Né à Paris le 25 octobre 1838, Georges Bizet grandit dans une famille vouée à la musique : son père, ancien coiffeur et perruquier, s’est reconverti dans l’enseignement du chant, et sa mère est une pianiste renommée. Son oncle François Delsarte (le frère de sa mère) est quant à lui un chanteur et théoricien célèbre dans l’Europe entière – l’un de ses sujets de prédilection fut l’œuvre lyrique de Gluck… On ne saurait imaginer meilleurs auspices sur le berceau du jeune Georges, qui montre très tôt des dispositions remarquables pour la musique. Il entre au Conservatoire de Paris à 9 ans, où il étudie le piano (avec Marmontel), l’orgue (avec Benoist) et la composition (avec Fromental Halévy – le célèbre compositeur d’opéras – La Juive – dont il épousera la fille en 1869). En 1855, Georges Bizet crée la surprise en composant une symphonie. On a du mal à imaginer que cette œuvre miraculeuse de fraîcheur, de vie, d’inventivité, a été composée par un jeune homme de 17 ans !

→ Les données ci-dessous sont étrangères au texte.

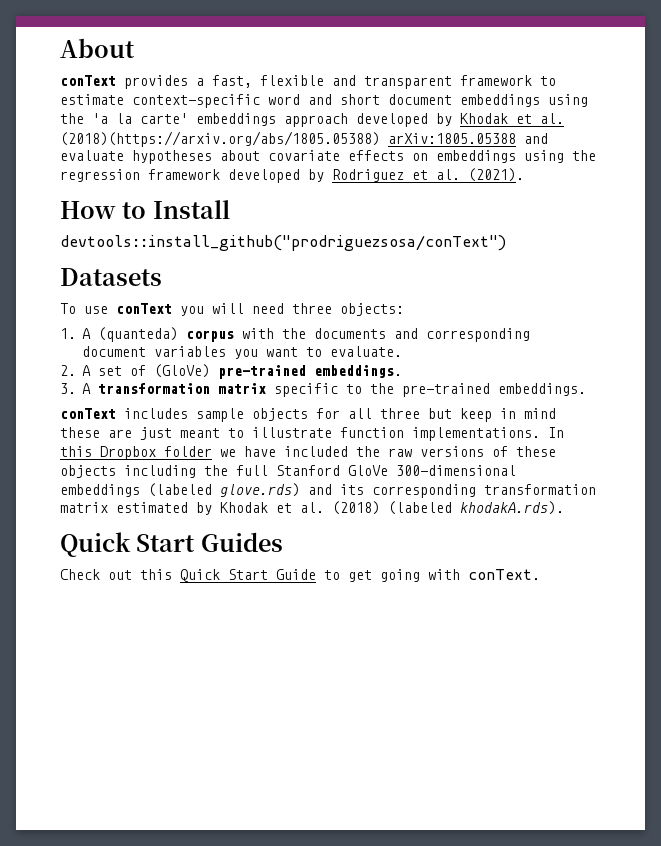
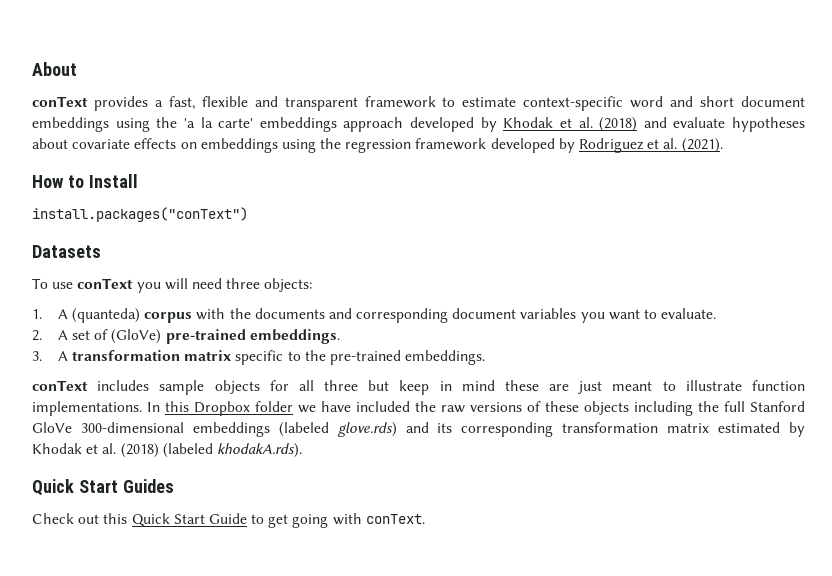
[60,131,516,147] (2018)(https://arxiv.org/abs/1805.05388) arXiv:1805.05388 -> [599,117,638,132] (2018)
[60,235,506,251] devtools::install_github("prodriguezsosa/conText") -> [32,207,248,222] install.packages("conText")

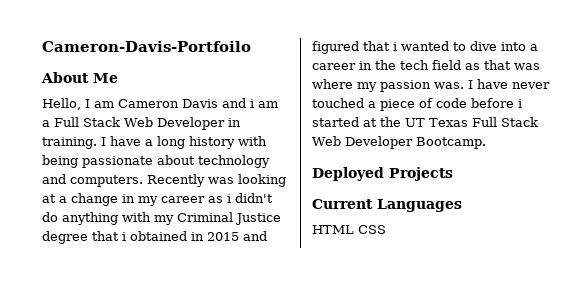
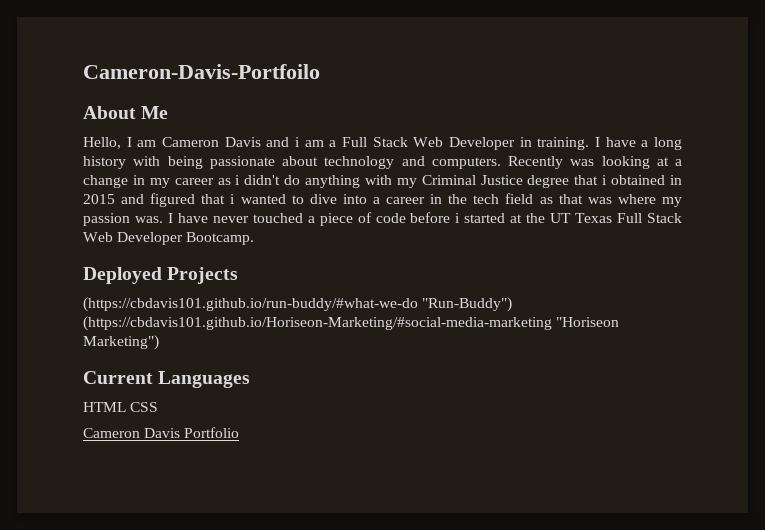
(453, 174) none -> [83,297,513,312] [83,316,620,331] [83,335,159,350] // (https://cbdavis101.github.io/run-buddy/#what-we-do "Run-Buddy") (https://cbdavis101.github.io/Horiseon-Marketing/#social-media-marketing "Horiseon Marketing")
(386, 229) none -> [83,427,240,438] // Cameron Davis Portfolio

En 1957, c’est la consécration : il remporte le prestigieux Prix de Rome avec sa cantate Clovis et Clotilde. Il va ainsi vivre durant trois années à Rome, à la Villa Médicis, où il peut se consacrer à son art. C’est là qu’il compose son premier ouvrage lyrique, Don Procopio (1859). De retour à Paris, il se voit immédiatement passer commande d’un opéra-comique pour le Théâtre-lyrique : c’est ainsi que naissent Les Pécheurs de perles (1863), dont le succès lui vaudra une nouvelle commande : La Jolie Fille de Perth (1866), d’après le roman de Walter Scott. Est-ce pour son jeune fils Jacques qu’il compose la merveilleuse et délicate suite pour piano à quatre mains Jeux d’enfants (1873) ? Signalons, pour le plaisir de l’anecdote, que ce Jacques deviendra l’un des meilleurs amis d’un jeune écrivain promis à une grande gloire : Marcel Proust. Son dernier opéra, Djamileh (1872), librement inspiré du poème Namouna de Musset, n’ayant pas eu le succès escompté, pas plus que son Arlésienne, une musique de scène pour la pièce de Daudet (1872 également), Bizet ne se désespère pas pour autant. Quand la pièce est retirée de l’affiche du Théâtre du Vaudeville, sûr d’avoir composé là une musique exceptionnelle, il décide de lui donner une seconde chance en en tirant une Suite pour orchestre, dont le succès ne se démentira plus jamais – c’est d’ailleurs aujourd’hui encore l’un des plus grands « tubes » de Bizet, après Carmen. En 1875, il décide de quitter Paris pour s’installer à Bougival, dans les Yvelines. C’est là qu’il mettra au point son ultime opéra, Carmen, sur un livret d’Henri Meilhac et Ludovic Halévy. Le 3 mars, l’œuvre est créée et, aussi surprenant que cela puisse nous paraître aujourd’hui, elle ne rencontre qu’incompréhension de la part des critiques et du public. Le sujet et la musique en étaient, il est vrai, d’une audace assez surprenante pour l’époque, et il faudra attendre encore un peu pour que Carmen devienne le succès planétaire que l’on sait.
Bizet n’aura malheureusement pas le temps de profiter de ce succès : il décède quelques mois plus tard, dans la nuit du 2 au 3 juin 1875. Il n’avait que 36 ans.